Anaemia detector

In-Depth

A new clinical detector that could improve care for patients suffering from a painful and incurable blood disease is being developed as part of a research project involving University of Nottingham academics.

The new Sickle Cell Anaemia Detector research project has been funded with a £237,000 grant from the Big Lottery Fund - £112,000 of which will be coming to Nottingham - and involves partners at Imperial College and the Sickle Cell Society.

Sickle Cell Disease (SCD) is one of the three most common of the world’s inherited diseases and affects 15,000 people in England alone. SCD causes major organ damage, drastically shortens life expectancy to between 40 and 50 years and is found in communities that either live in or originated from the global malaria belt. SCD fluctuates between dormant phases and painful crises that often need hospital treatment - adding to the healthcare burden.

The disease is caused by haemoglobin binding together, which leaves it unable to absorb oxygen from the air in the lungs. A minority of red blood cells become permanently rigid and change shape (hence ‘sickle’) and during crises they can obstruct blood vessels, causing intense pain.

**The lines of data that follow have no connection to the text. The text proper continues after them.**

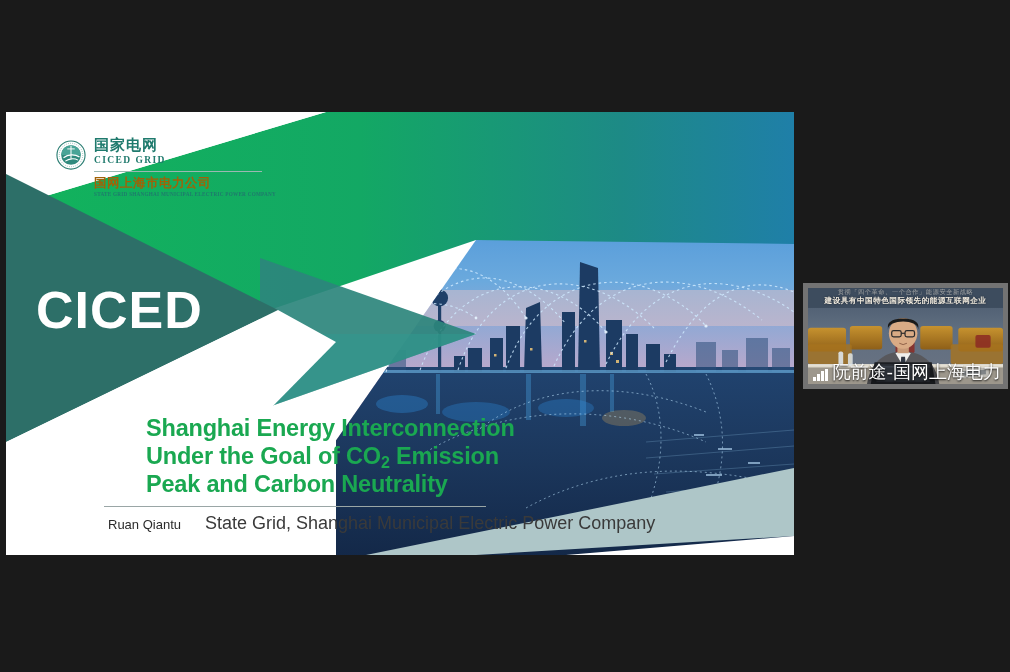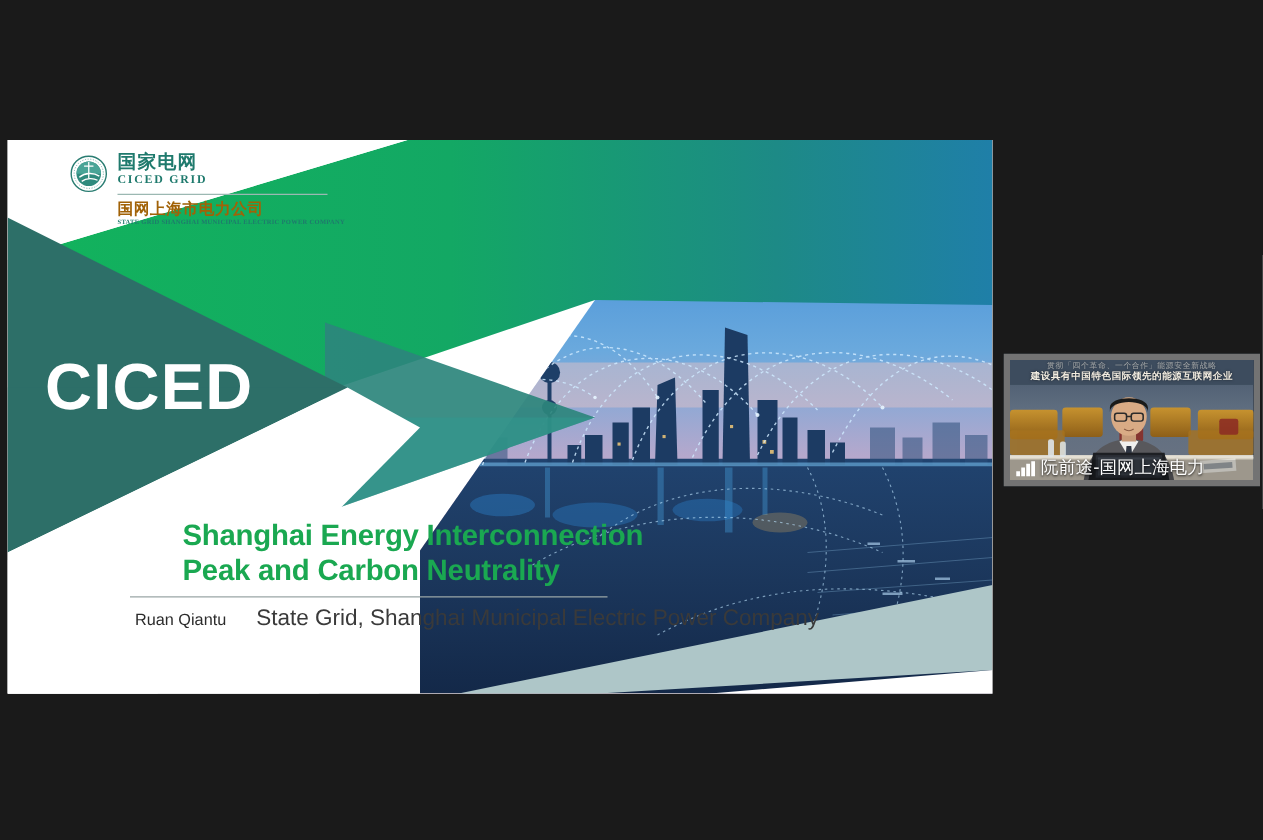--- a/index.html
+++ b/index.html
@@ -15,21 +15,21 @@
   #slide {
     position: absolute; left: 6px; top: 112px;
     width: 788px; height: 443px;
     background: #ffffff; overflow: hidden;
   }
   #slide-art { position: absolute; inset: 0; }
   #slide-art svg { display: block; width: 100%; height: 100%; }
 
   
   .logo-block {
-    position: absolute; left: 50px; top: 10px;
+    position: absolute; left: 50px; top: 26px;
     display: flex; align-items: flex-start; gap: 8px; z-index: 6;
   }
   .logo-mark { width: 30px; height: 30px; flex: none; margin-top: 2px; }
   .logo-texts { display: flex; flex-direction: column; }
   .logo-cn {
     font-size: 15px; font-weight: bold; color: #1f7a6d;
     letter-spacing: 1px; line-height: 1.05;
     font-family: "DejaVu Sans", sans-serif;
   }
   .logo-en {
@@ -84,21 +84,21 @@
     font-family: "DejaVu Sans", sans-serif;
     text-shadow: 0 0 2px rgba(0,0,0,.6);
   }
   .vid-banner-1 { top: 0px;  font-size: 6.2px; opacity: .55; letter-spacing: .6px; }
   .vid-banner-2 { top: 8px;  font-size: 7.6px; font-weight: bold; letter-spacing: .5px; }
   .vid-label {
     position: absolute; left: 5px; bottom: 3px; z-index: 5;
     display: flex; align-items: flex-end; gap: 5px;
   }
   .vid-label-text {
-    font-size: 14px; color: #ffffff; line-height: 1;
+    font-size: 18px; color: #ffffff; line-height: 1;
     font-family: "DejaVu Sans", sans-serif;
     text-shadow: 0 1px 2px rgba(0,0,0,.9);
   }
   .signal-bars { display: flex; align-items: flex-end; gap: 1.5px; height: 12px; }
   .signal-bars i { display: block; width: 2.5px; background: #ffffff; }
   .signal-bars i:nth-child(1) { height: 4px; }
   .signal-bars i:nth-child(2) { height: 7px; }
   .signal-bars i:nth-child(3) { height: 10px; }
   .signal-bars i:nth-child(4) { height: 12px; }
 </style>
@@ -288,20 +288,21 @@
         <div class="logo-rule"></div>
         <div class="logo-cn2">国网上海市电力公司</div>
         <div class="logo-en2">STATE GRID SHANGHAI MUNICIPAL ELECTRIC POWER COMPANY</div>
       </div>
     </div>
 
     <div class="ciced">CICED</div>
 
     <div class="title-block">
       <div class="title-line">Shanghai Energy Interconnection</div>
+      <div class="title-line"><span>Under the Goal of CO</span><sub>2</sub><span> Emission</span></div>
       <div class="title-line">Peak and Carbon Neutrality</div>
       <div class="title-rule"></div>
       <div class="byline">
         <span class="byline-name">Ruan Qiantu</span>
         <span class="byline-org">State Grid, Shanghai Municipal Electric Power Company</span>
       </div>
     </div>
   </div>
 
   <div id="video-tile">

As SCD is incurable, the purpose of therapies is to improve the quality of life for patients by managing the disease. However, this is hampered by the absence of objective and precise measures to determine the severity of the disease. Currently, doctors and nurses rely on the patient’s own assessment of their pain as no monitor exists to reveal what is happening inside the red blood cells. This leads to patient suffering and hampers the development of new treatments.

The new detector, being developed by the Applied Optics Group in the University’s School of Electrical and Electronic Engineering, will take images of individual red blood cells as they flow through tiny blood vessels under the surface of the skin of patients with Sickle Cell Disease. These images will then be used to measure the physical properties of the cells, which should allow doctors to more accurately assess the severity of the disease.

The development of the instrument is being undertaken alongside investigations by researchers at Imperial College, at Hammersmith and Central Middlesex Hospitals, to assess the best method of patient examination using currently available techniques.

In addition, The Sickle Cell Society is studying patients’ experiences of existing healthcare services, their relationships with doctors and nurses and whether they would accept the new monitor to assist in their treatment.